▶ **Task to carry out**: Omit each picture as you copy the entries exactly.

▶ **Given data**:
##########

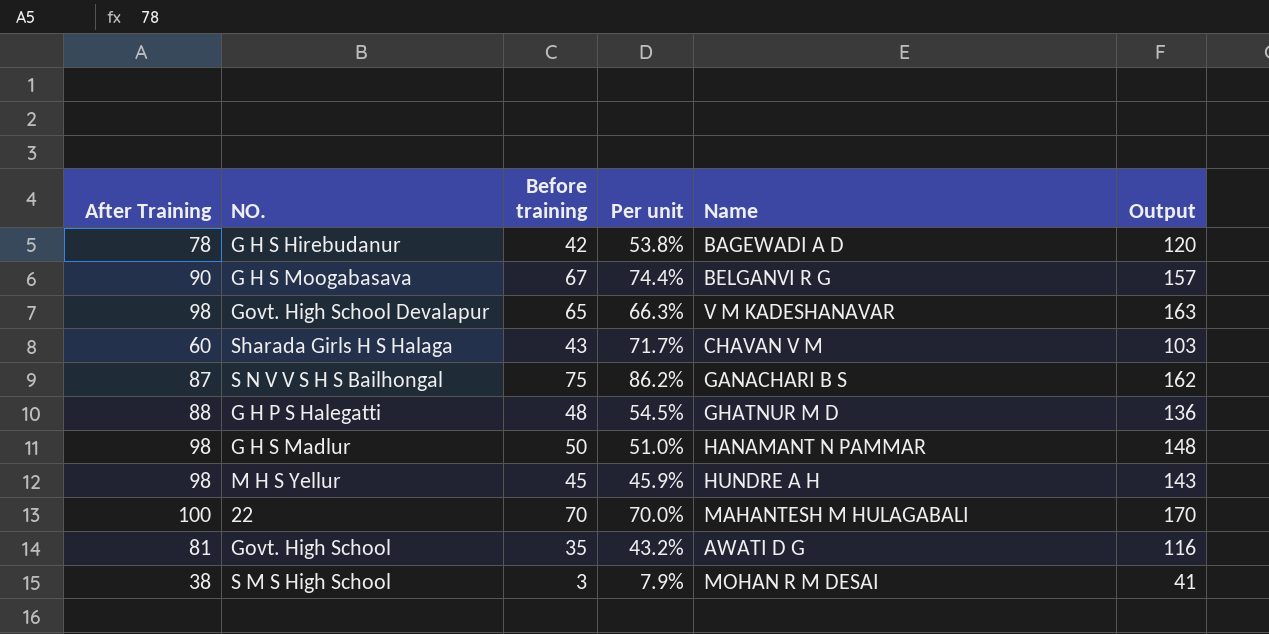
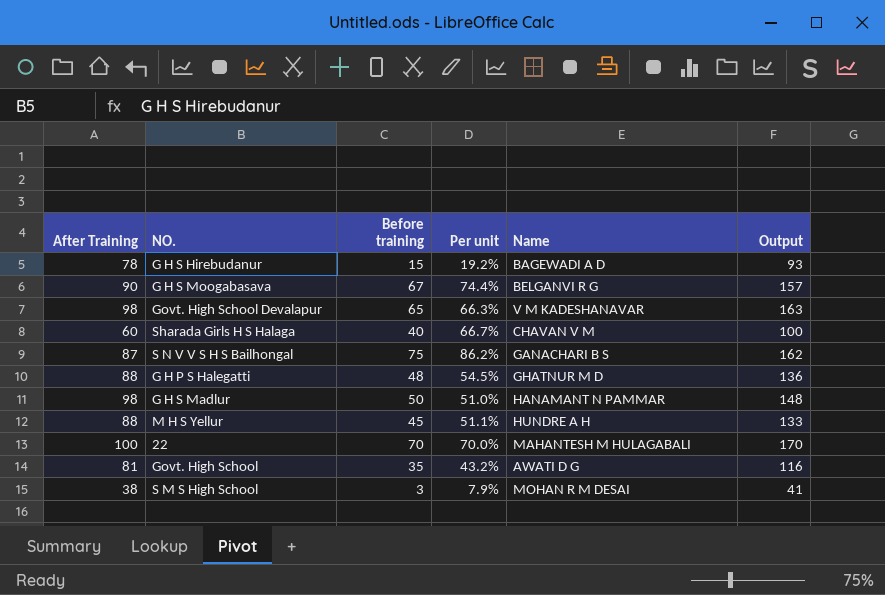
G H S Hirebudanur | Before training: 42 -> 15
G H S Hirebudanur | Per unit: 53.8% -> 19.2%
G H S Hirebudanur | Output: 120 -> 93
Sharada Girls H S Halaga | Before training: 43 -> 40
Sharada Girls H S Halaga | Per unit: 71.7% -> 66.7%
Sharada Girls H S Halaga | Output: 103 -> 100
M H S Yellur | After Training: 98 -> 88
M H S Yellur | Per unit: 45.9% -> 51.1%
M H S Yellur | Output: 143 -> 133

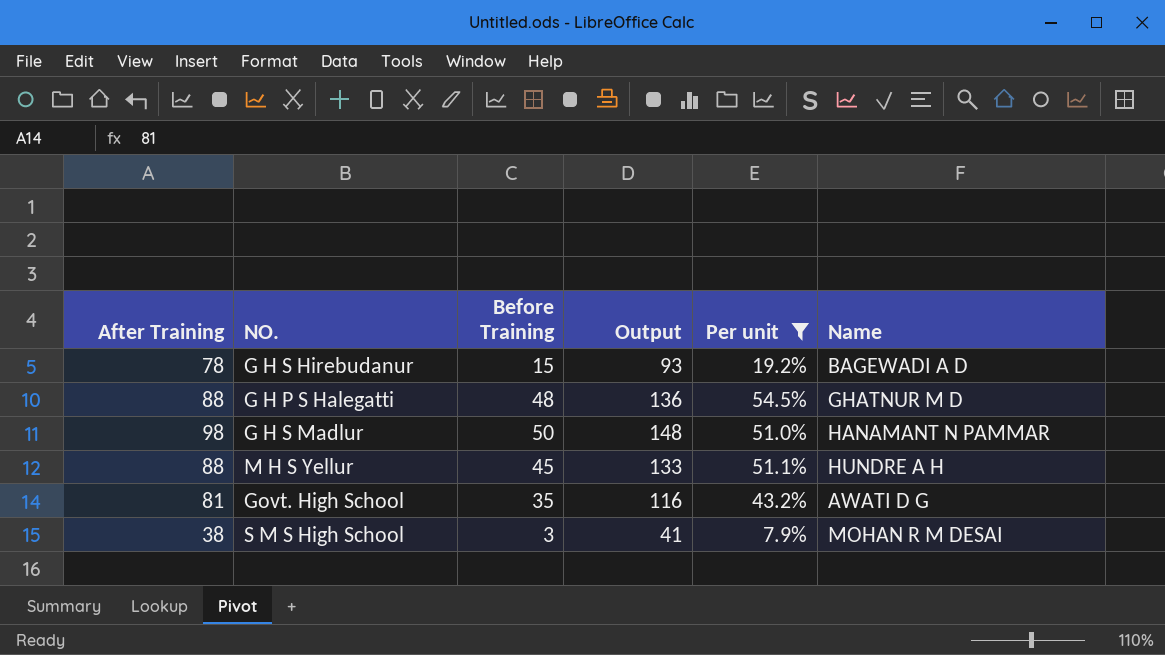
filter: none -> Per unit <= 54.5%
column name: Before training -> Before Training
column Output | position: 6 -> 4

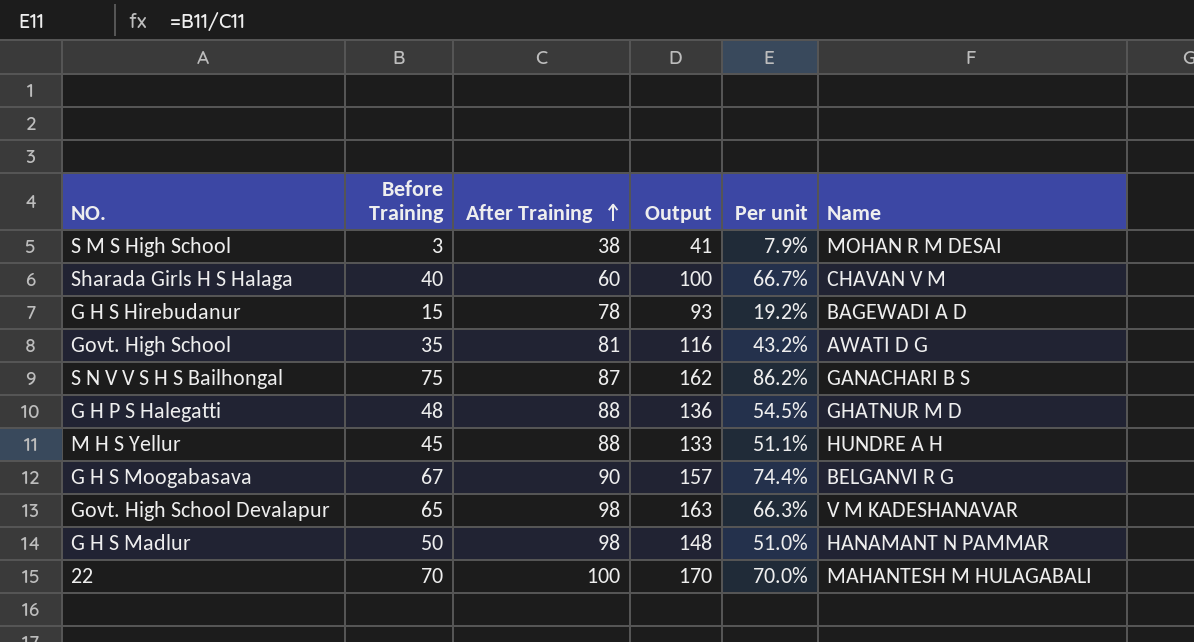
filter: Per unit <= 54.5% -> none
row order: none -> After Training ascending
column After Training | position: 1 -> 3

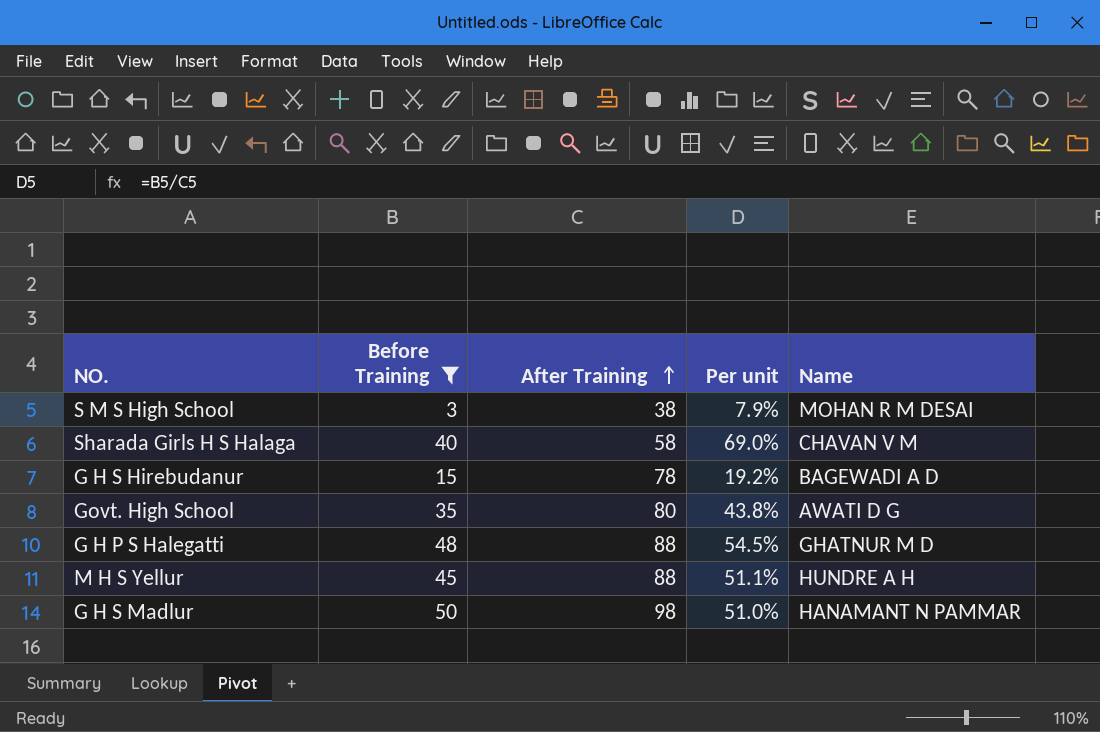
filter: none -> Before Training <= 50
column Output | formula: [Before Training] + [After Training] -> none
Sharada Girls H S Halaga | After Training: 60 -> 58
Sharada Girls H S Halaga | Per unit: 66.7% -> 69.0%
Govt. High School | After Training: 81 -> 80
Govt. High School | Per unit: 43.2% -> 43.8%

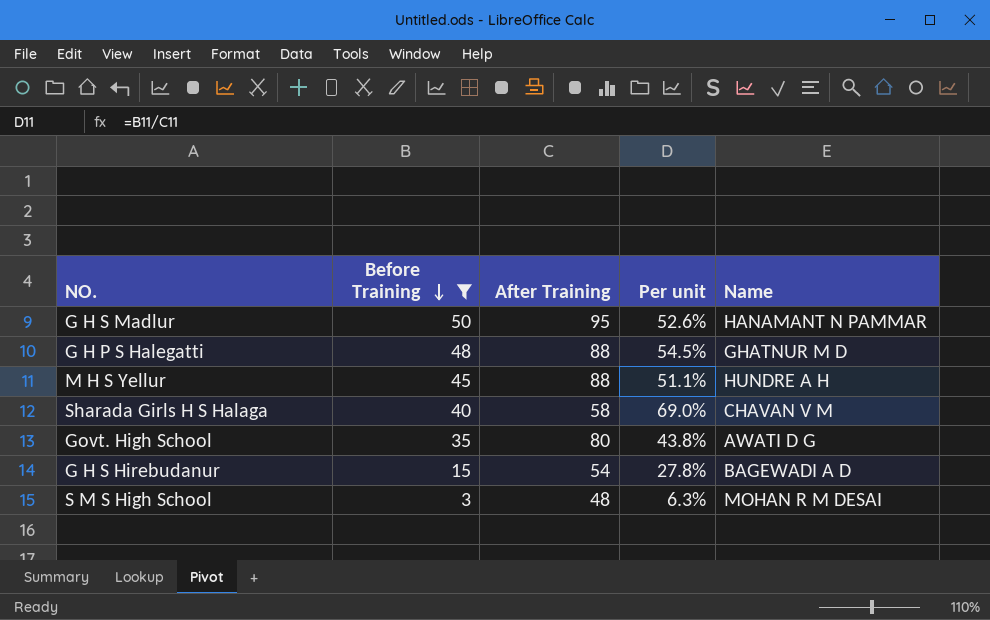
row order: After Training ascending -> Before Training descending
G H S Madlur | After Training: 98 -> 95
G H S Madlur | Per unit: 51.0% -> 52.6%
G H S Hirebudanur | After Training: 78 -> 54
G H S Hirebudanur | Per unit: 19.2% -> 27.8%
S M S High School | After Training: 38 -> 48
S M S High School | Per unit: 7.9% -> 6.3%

##########

▶ **Exercise result**:
G H S Hirebudanur | Before training: 42 -> 15
G H S Hirebudanur | Per unit: 53.8% -> 19.2%
G H S Hirebudanur | Output: 120 -> 93
Sharada Girls H S Halaga | Before training: 43 -> 40
Sharada Girls H S Halaga | Per unit: 71.7% -> 66.7%
Sharada Girls H S Halaga | Output: 103 -> 100
M H S Yellur | After Training: 98 -> 88
M H S Yellur | Per unit: 45.9% -> 51.1%
M H S Yellur | Output: 143 -> 133

filter: none -> Per unit <= 54.5%
column name: Before training -> Before Training
column Output | position: 6 -> 4

filter: Per unit <= 54.5% -> none
row order: none -> After Training ascending
column After Training | position: 1 -> 3

filter: none -> Before Training <= 50
column Output | formula: [Before Training] + [After Training] -> none
Sharada Girls H S Halaga | After Training: 60 -> 58
Sharada Girls H S Halaga | Per unit: 66.7% -> 69.0%
Govt. High School | After Training: 81 -> 80
Govt. High School | Per unit: 43.2% -> 43.8%

row order: After Training ascending -> Before Training descending
G H S Madlur | After Training: 98 -> 95
G H S Madlur | Per unit: 51.0% -> 52.6%
G H S Hirebudanur | After Training: 78 -> 54
G H S Hirebudanur | Per unit: 19.2% -> 27.8%
S M S High School | After Training: 38 -> 48
S M S High School | Per unit: 7.9% -> 6.3%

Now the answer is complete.